Even if these methods sound like more effort than you're willing to go to, the truth of the matter is that in relation to the effort you'll be putting into executing your strategies, they're a drop in the ocean. And if you don't use some method of isolating and testing the impact of your strategies, you're making like an ostrich and burying your head in the sand rather than face the cold hard fact that your strategies could be a complete waste of time and money.

TAKING ACTION:
What's your next oppotunity to test a strategy to find out if it's truly working or not? Which method could you use to do this?

Monday, July 6, 2009

#25 Five Reasons Executives Support Performance Measurement

There are some very good reasons why managers and executives DO give time and resources to performance measurement. And understanding these reasons is your key to reframing the value that performance measurement can have for the manager or executive who so far has no interest in supporting it.

REASON 1: Strategy is easier to communicate and cascade.

Todd is a CEO of a not-for-profit organisation. And one of the reasons why he supports performance measurement is that it helped him to clearly define what success meant for this organisation. Measuring success makes it far easier to communicate, and have people understand, the organisation's strategy and purpose.

REASON 2: Feeling a sense of control over the destiny of the organisation or company.

Rod is a CEO of a mid-sized company, and in his own words, performance measurement is important to him because he wants to take his company's destiny into his own hands. Measuring and tracking success helps leaders to feel in control - and sleep soundly at night because they know what's going on and how they're addressing it.

REASON 3: Stronger cohesion and clarity among their management team.

Paul is a Managing Director of a mid-sized company, and one of his strongest reasons for supporting (and championing) performance measurement was the power it gave him to build cohesiveness and clarity among his team of General Managers. Developing measures of success together, he saw how easy it was to check the level of shared understanding of goals and priorities, and each of his executive's roles in executing these within their own departments.

REASON 4: Easier for them to manage upwards.

Col is a CEO of a government owned organisation, and one of his reasons for supporting performance measurement in his organisation was that it makes it much easier to give his Board of Directors confidence that the direction is clear, and progress is really being made. Using measures to communicate clear direction and progress is far easier than reacting to every question or concern the Board has, when they have no objective feedback about priorities or progress.

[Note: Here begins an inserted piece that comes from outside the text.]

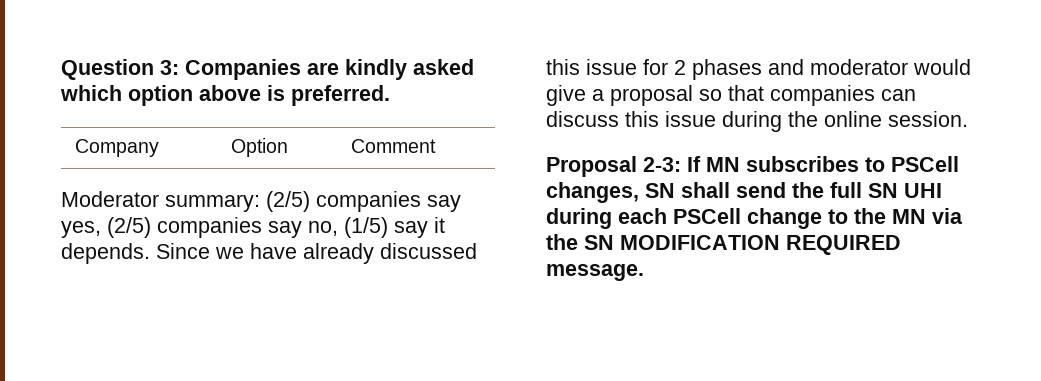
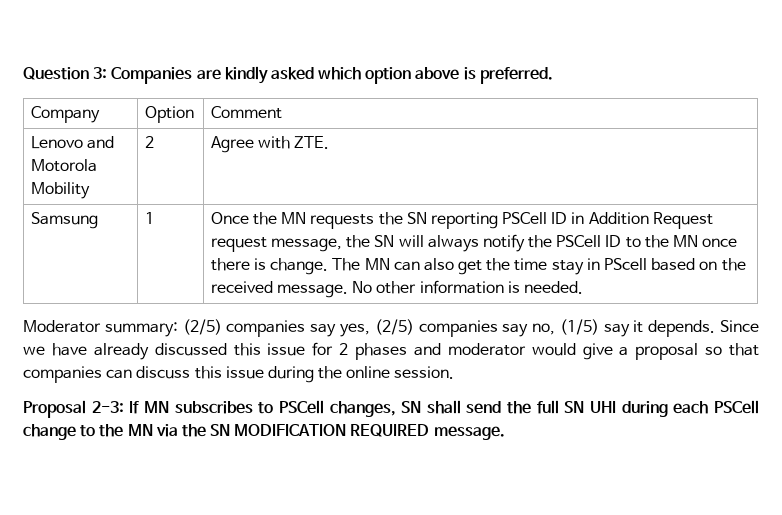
+ Lenovo and Motorola Mobility | 2 | Agree with ZTE.
+ Samsung | 1 | Once the MN requests the SN reporting PSCell ID in Addition Request request message, the SN will always notify the PSCell ID to the MN once there is change. The MN can also get the time stay in PScell based on the received message. No other information is needed.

REASON 5: Improving their own career prospects.

Peter, the manager of a procurement department, was able to demonstrate his management capability through achievement of some very aggressive performance targets. He was able to save the organisation $40M in a couple of years, and objectively demonstrate this saving, by diligently measuring and tracking his procurement strategy. This looks great on any manager's resume when they're applying for a senior executive position.

The point is that if you want your manager or executive to support performance measurement, to give time and resources to doing it and doing it well, telling them about Balanced Scorecards or dashboards or mantras like "you can't manage what you don't measure" simply won't work. You must frame the benefits of measuring what matters, which mean something to *them*, rather than trying to sell them the features.

TAKING ACTION:
Which of these reasons do you think would resonate most with your managers and executives? How can you start talking about performance measurement differently, so you're emphasising the benefits they care about, rather than the features you care about?